The federal government collected $350 billion from corporations in corporate income taxes last year. Economists have long understood and explain that the US federal (and state) corporate income tax rates are at the same time both too high and too low. Why do we say this? Well, the tax rate is, at the margin, very high – so high that corporations large and small famously expend billions of dollars of resources to avoid paying it. Most famously of course is GE’s 57,000 page return from 2011 on $14 billion of worldwide income. It’s tax bill that year was … zero.

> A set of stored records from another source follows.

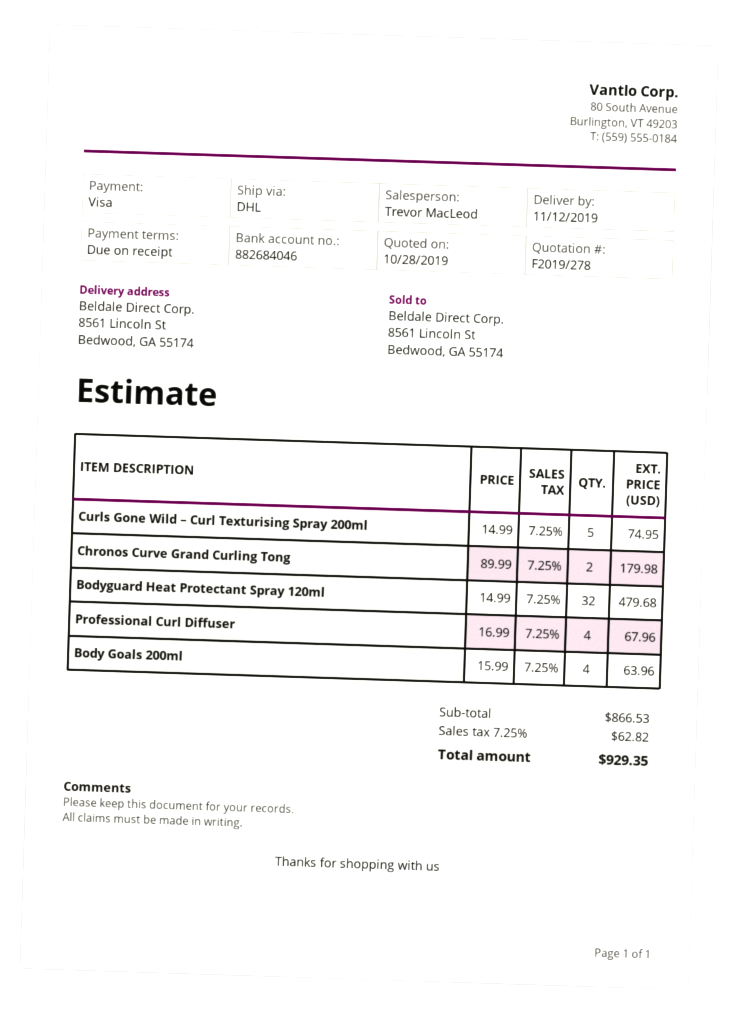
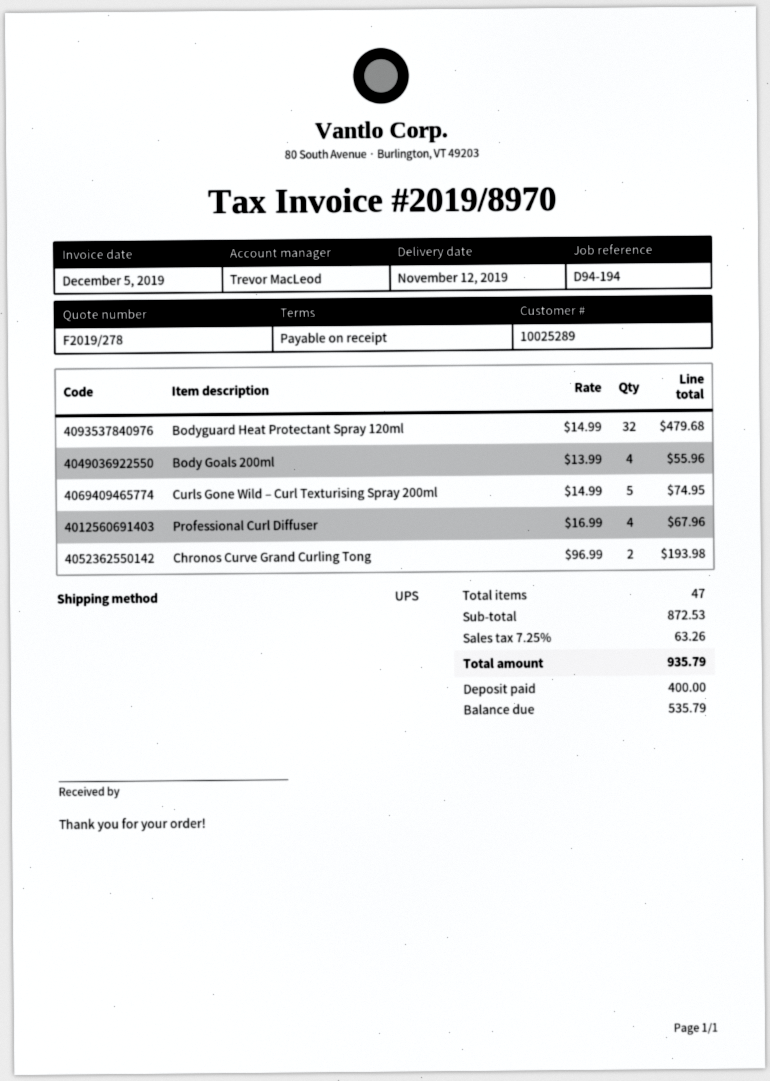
shipping method: DHL -> UPS
Chronos Curve Grand Curling Tong: 2 x 89.99 = 179.98 -> 2 x 96.99 = 193.98
Body Goals 200ml: 4 x 15.99 = 63.96 -> 4 x 13.99 = 55.96
subtotal: 866.53 -> 872.53
tax: 7.25% = 62.82 -> 7.25% = 63.26
total: 929.35 -> 935.79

So, the high rate encourages wasteful tax avoidance, and directs resources away from valuable production and into destructive zero-sum efforts to avoid taxes. So the result is that the effective rate collected by the government is “too low.” Now, I’m not a fan of taxing corporations any more or less than other entities. If you agree that the government needs to collect revenues, then we should have  a shared interest in not doing so in an incredibly wasteful matter.* Furthermore, it’s not at all clear that “corporations” pay the corporate income tax even when they are not pulling a GE. Well, corporations, I’d hate to inform you, are not people. So, what people pay the corporate income tax? That question is to be answered by tax incidence studies. It must be either the customers of the corporations, the workers at the corporations, the owners of machinery/capital that the corporation employs, or the owners of the corporation itself. Maybe the tax hits a particular group of entrepreneurs – in other words, it discourages firms from incorporating in the first place, meaning we have a riskier, privately held, corporate structure. All people.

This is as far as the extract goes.